Legislation is aimed at increasing funding and attention for cybersecurity and IT research and development
Members of the House Science Committee introduced two bills Dec. 4 aimed at increasing funding and attention for cybersecurity and information technology research and development.
The Cyber Security Research and Development Act, introduced by the committee chairman, Rep. Sherwood Boehlert (R-N.Y.), addresses many of the security challenges government faces. Those challenges include the lack of far-reaching security research; too few university students focused on information security; and the lack of coordination among the federal agencies, academic institutions and companies.
The act creates several research and grants programs at the National Science Foundation and the National Institute of Standards and Technology, two agencies long involved in security research and partnering with the private sector. Funding authorized by the act for these programs totals almost $880 million across five years and includes:
* $233 million for a grants program at NSF for innovative research on basic cybersecurity issues.

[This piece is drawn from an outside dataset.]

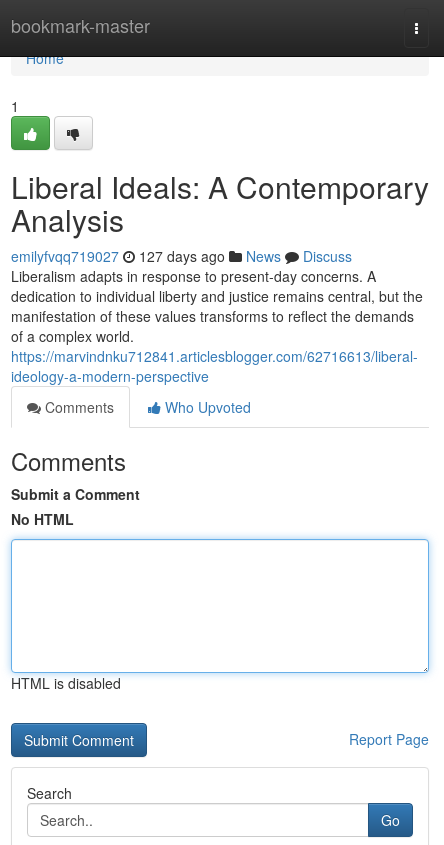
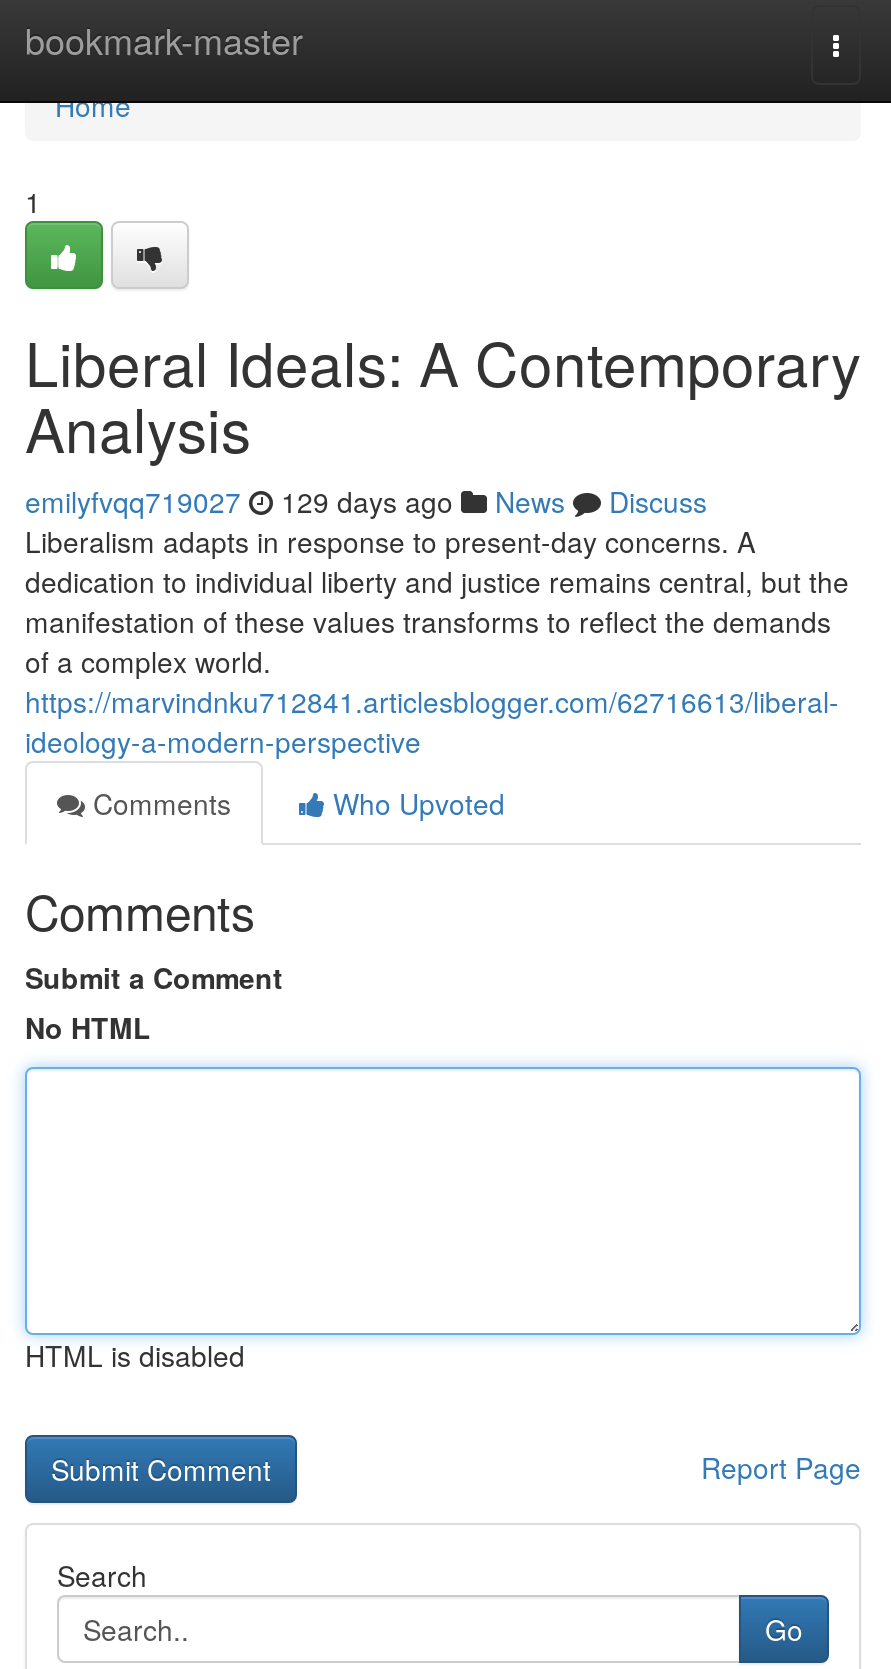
- emilyfvqq719027 127 days ago News Discuss
+ emilyfvqq719027 129 days ago News Discuss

* $90 million to establish a competitive grants program through NSF for universities and colleges to provide fellowships, research opportunities and other education to students pursuing doctoral degrees in cybersecurity.
* $275 million for a grant program at NIST for high-risk, cutting-edge research by academic researchers working with industry.
* $32 million to NIST for an in-house research program in cybersecurity.
"Currently, there are too few scientists and engineers engaged in research on information security and too little funding for security research," Rep. Ralph Hall (D-Texas), ranking member on the committee and co-sponsor of the bill, said at the press conference where the committee released the two bills. "And as federal agencies and private industry have found, there are too few people with specialized computer security skills."
The Networking and Information Technology Research Advancement Act, sponsored by Rep. Nick Smith (R-Mich.), chairman of the committee's Research Subcommittee, increases the funding for IT research and development at NSF, NIST, NASA, the Energy Department, the National Oceanic and Atmospheric Administration and the Environmental Protection Agency. The act authorizes almost $7 billion across five years for programs at those agencies.
To support this increase in funding, the act authorizes the agencies' continued participation in the Networking and Information Technology Research and Development Program run by the White House's Office of Science and Technology Policy. The program coordinates interagency research in areas including high-end computing, software design and productivity, high-confidence software and systems, and human/computer interaction and information management.
"Although the private sector provides the lion's share of the research funding, its spending tends to focus on short-term, applied research," Smith said. "The federal government, therefore, has a critical role to play in supporting the long-term, basic research that the private sector requires but is ill-suited to pursue."
The act also updates the High Performance Computing Act of 1991 to emphasize the importance of cybersecurity research, and directs the National Academy of Sciences to provide two studies. The first study will compare the state of IT and engineering research in the United States with that of other countries, and the second will study how to strengthen the IT workforce.